Au lieu de cela, lorsque la douleur était trop forte, lorsque les nuits étaient les plus noires au sens figuré, lorsqu’aucune lumière ne semblait pouvoir pénétrer l’obscurité totale du cancer, mon père pleurait, il priait pour qu’il y ait un jour normal et il me parlait ouvertement de la faiblesse qu’il ressentait.
Mais ce n’était pas de la faiblesse que je voyais. Dans ces moments, lorsqu’il s’ouvrait si entièrement et devenait vulnérable devant moi, je ne voyais que de la force. Je n’ai vu que du courage. Et le matin où le cœur de mon père a battu pour la dernière fois, où le soleil a déposé des briques d’or dans sa chambre d’hôpital alors que je tenais sa main dans la mienne, je n’ai vu qu’une beauté inspirante.

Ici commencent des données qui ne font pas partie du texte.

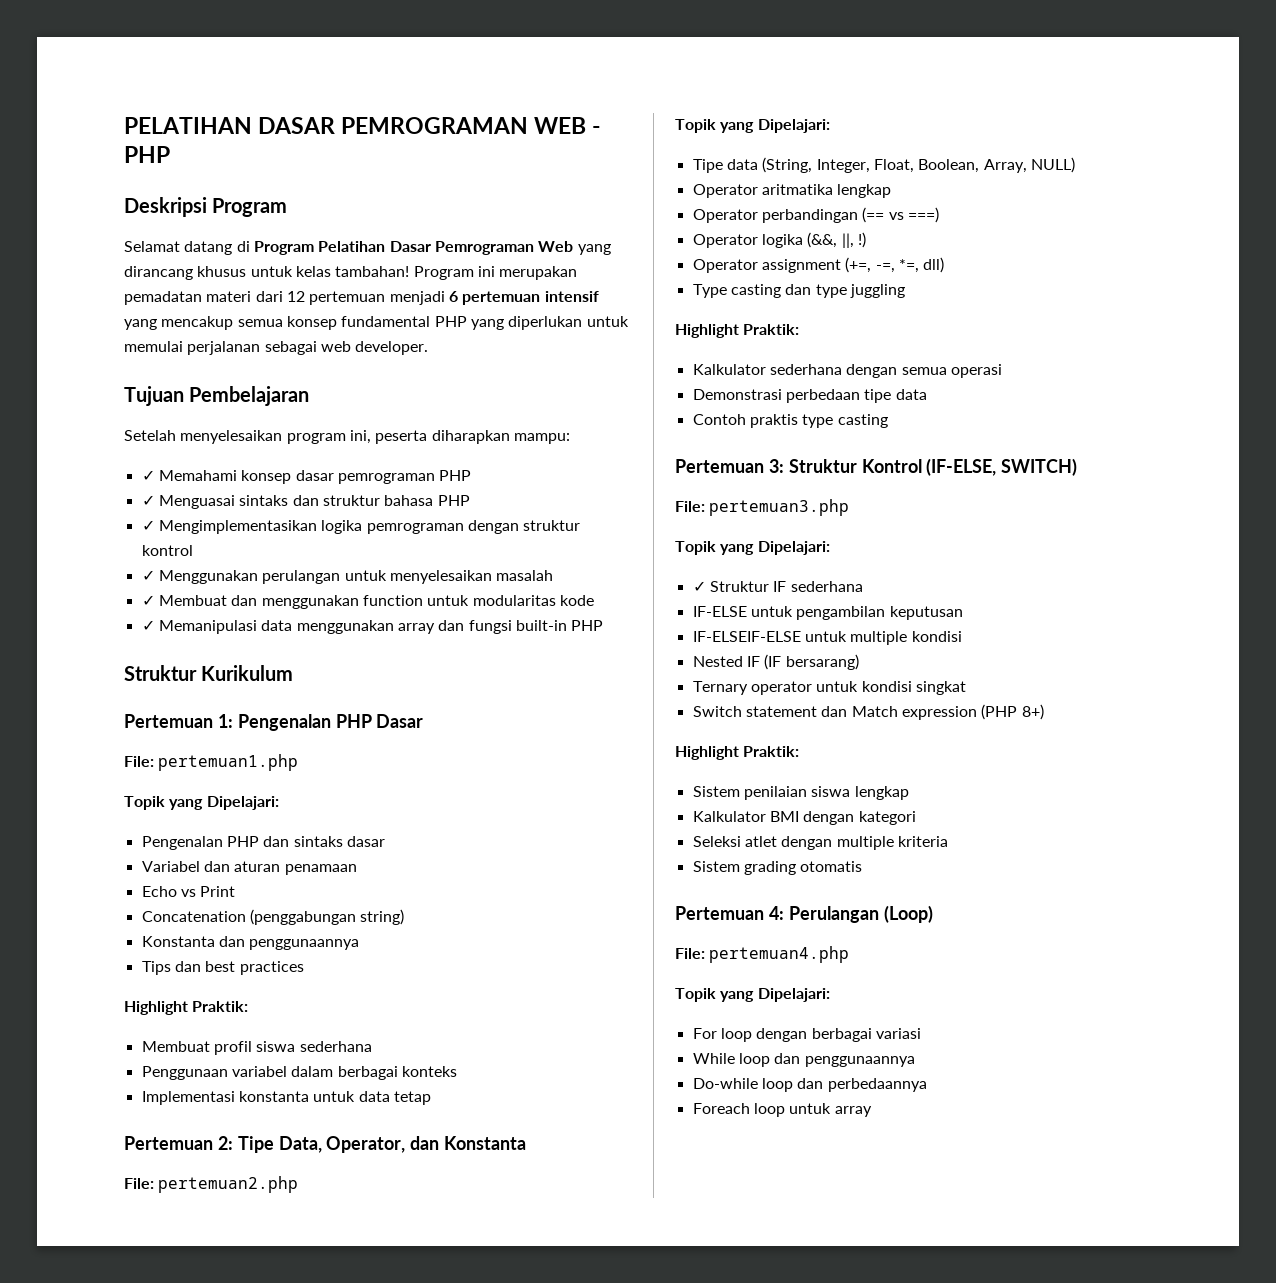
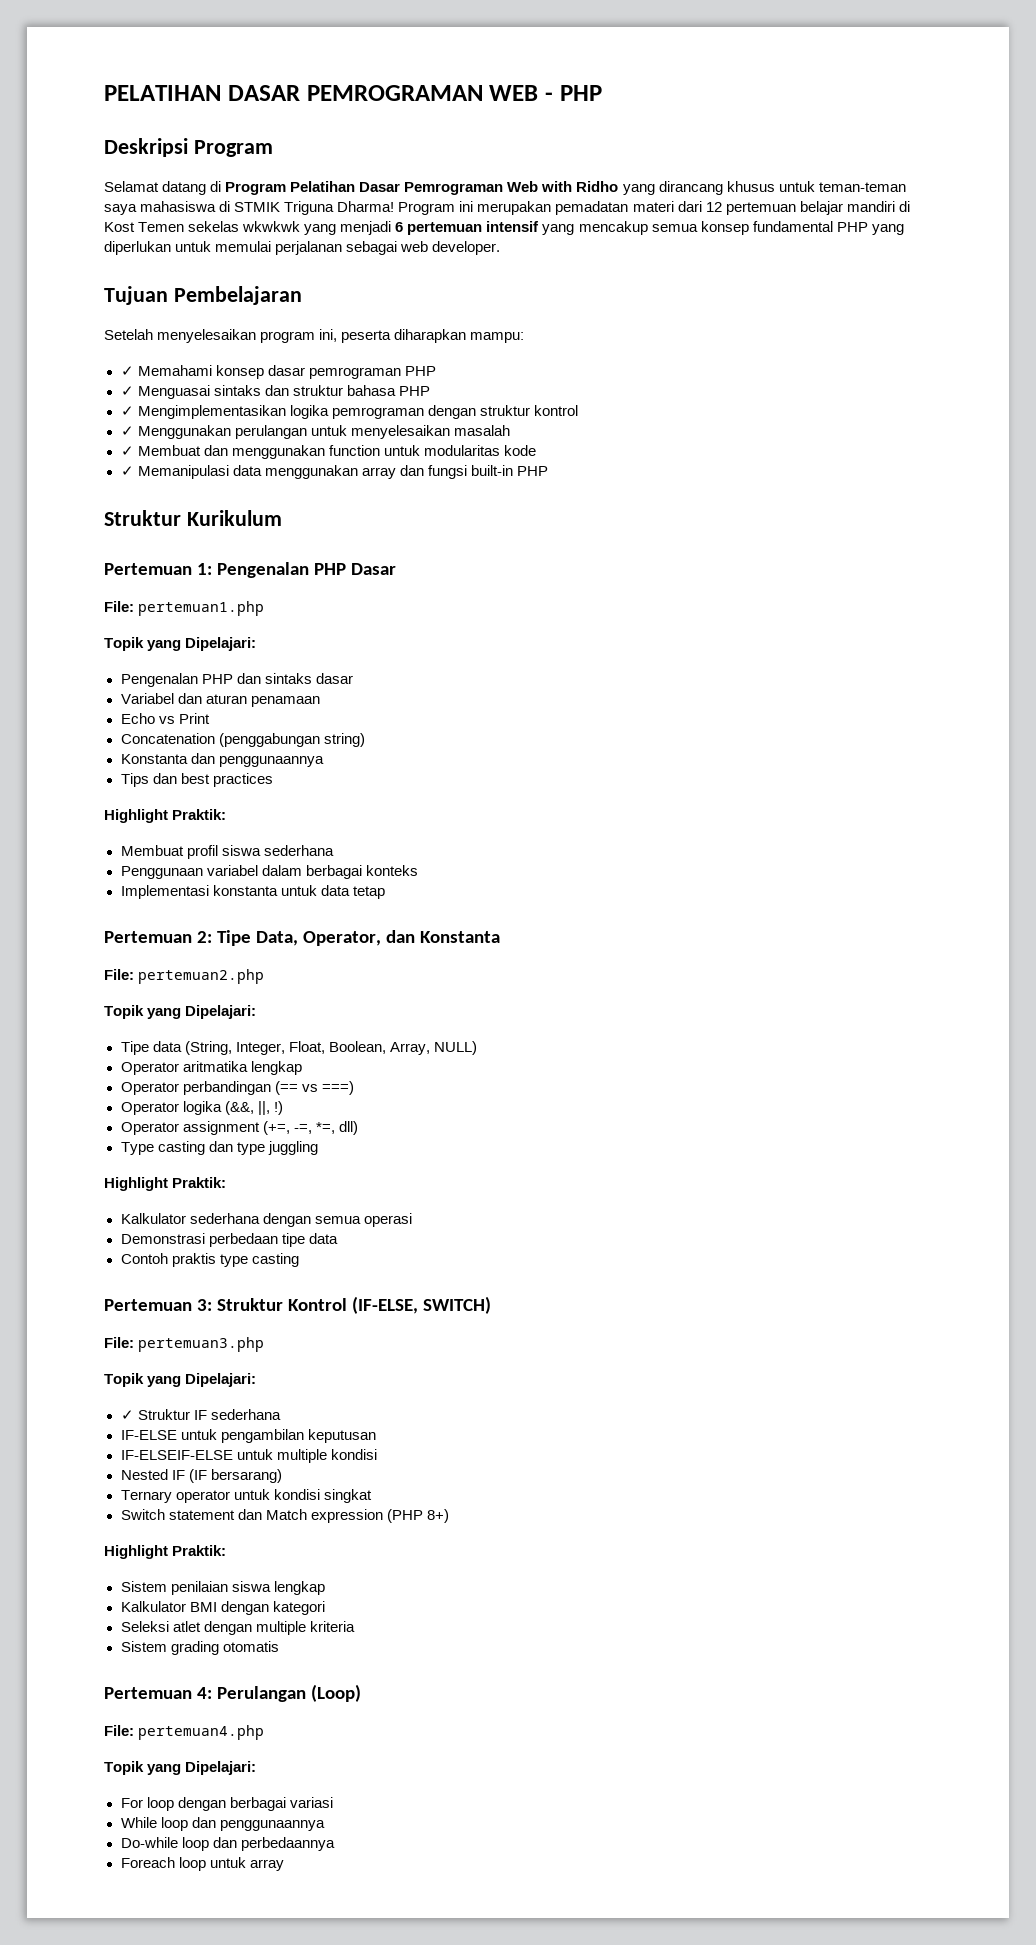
- Selamat datang di Program Pelatihan Dasar Pemrograman Web yang dirancang khusus untuk kelas tambahan!
+ Selamat datang di Program Pelatihan Dasar Pemrograman Web with Ridho yang dirancang khusus untuk teman-teman saya mahasiswa di STMIK Triguna Dharma!
- Program ini merupakan pemadatan materi dari 12 pertemuan menjadi 6 pertemuan intensif yang mencakup semua konsep fundamental PHP yang diperlukan untuk memulai perjalanan sebagai web developer.
+ Program ini merupakan pemadatan materi dari 12 pertemuan belajar mandiri di Kost Temen sekelas wkwkwk yang menjadi 6 pertemuan intensif yang mencakup semua konsep fundamental PHP yang diperlukan untuk memulai perjalanan sebagai web developer.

Même maintenant, lorsque j’écris ces lignes, ce sont des larmes qui coulent sur mon visage. J’embrasse ce que nous pourrions appeler la faiblesse parce que je sais maintenant que c’est dans ma faiblesse que je trouve la force. C’est dans ma lutte que je trouve la détermination ; c’est dans mes défis que je trouve la persévérance ; et c’est dans ma vulnérabilité que je trouve l’amour, la paix et la volonté de continuer.
Avez-vous passé trop de temps à vous cacher derrière des murs pour essayer d’être fort ? Vous êtes-vous éloigné des autres, de peur qu’ils ne vous trouvent faible ? Avez-vous gardé vos émotions à distance parce qu’elles vous intimident, vous effraient ou vous remplissent d’incertitudes ?
Il est temps de vous donner la permission de ressentir. Il est temps d’embrasser la vulnérabilité que vous fuyez et, ce faisant, de découvrir l’amour, la joie et la paix qui vous attendent de l’autre côté.
En fin de compte, c’est à travers nos faiblesses que nous redevenons forts.